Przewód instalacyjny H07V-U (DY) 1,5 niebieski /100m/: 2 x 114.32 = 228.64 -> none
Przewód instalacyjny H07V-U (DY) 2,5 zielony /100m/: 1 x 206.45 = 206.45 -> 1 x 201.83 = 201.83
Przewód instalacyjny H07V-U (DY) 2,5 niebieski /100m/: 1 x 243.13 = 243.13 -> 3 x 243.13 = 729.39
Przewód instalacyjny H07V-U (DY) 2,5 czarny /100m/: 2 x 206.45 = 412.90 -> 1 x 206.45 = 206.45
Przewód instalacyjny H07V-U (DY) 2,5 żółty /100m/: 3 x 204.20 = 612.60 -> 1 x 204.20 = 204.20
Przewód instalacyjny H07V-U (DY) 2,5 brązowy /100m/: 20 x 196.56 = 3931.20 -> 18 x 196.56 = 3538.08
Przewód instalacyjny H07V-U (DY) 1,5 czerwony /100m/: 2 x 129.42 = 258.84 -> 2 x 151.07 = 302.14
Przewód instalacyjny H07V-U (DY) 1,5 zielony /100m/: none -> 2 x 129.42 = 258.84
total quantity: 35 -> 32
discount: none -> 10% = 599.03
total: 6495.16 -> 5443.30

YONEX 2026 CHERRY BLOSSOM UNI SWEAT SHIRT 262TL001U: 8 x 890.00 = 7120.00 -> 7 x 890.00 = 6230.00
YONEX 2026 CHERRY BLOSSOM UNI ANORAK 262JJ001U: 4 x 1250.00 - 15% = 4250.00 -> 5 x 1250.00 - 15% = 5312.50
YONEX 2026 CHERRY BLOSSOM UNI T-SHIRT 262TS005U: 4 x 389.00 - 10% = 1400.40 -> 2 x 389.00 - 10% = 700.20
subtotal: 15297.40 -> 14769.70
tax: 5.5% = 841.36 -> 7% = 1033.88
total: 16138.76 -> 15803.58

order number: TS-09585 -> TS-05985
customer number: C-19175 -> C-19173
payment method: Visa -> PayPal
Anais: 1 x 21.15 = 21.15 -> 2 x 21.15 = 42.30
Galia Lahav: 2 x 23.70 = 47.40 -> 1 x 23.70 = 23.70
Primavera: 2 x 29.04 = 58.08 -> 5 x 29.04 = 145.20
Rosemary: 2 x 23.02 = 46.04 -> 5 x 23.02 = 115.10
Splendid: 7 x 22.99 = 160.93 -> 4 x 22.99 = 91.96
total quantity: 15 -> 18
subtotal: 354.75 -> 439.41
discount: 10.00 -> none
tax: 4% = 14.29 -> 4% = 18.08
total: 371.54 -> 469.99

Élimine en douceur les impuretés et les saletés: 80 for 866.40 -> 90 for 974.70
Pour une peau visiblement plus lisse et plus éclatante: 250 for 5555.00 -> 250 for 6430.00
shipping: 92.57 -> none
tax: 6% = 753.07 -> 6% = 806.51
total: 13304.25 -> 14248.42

• To do: Above are records; count the lines among them that include the word "niebieski", and give only the number.

• Solved exercise: 2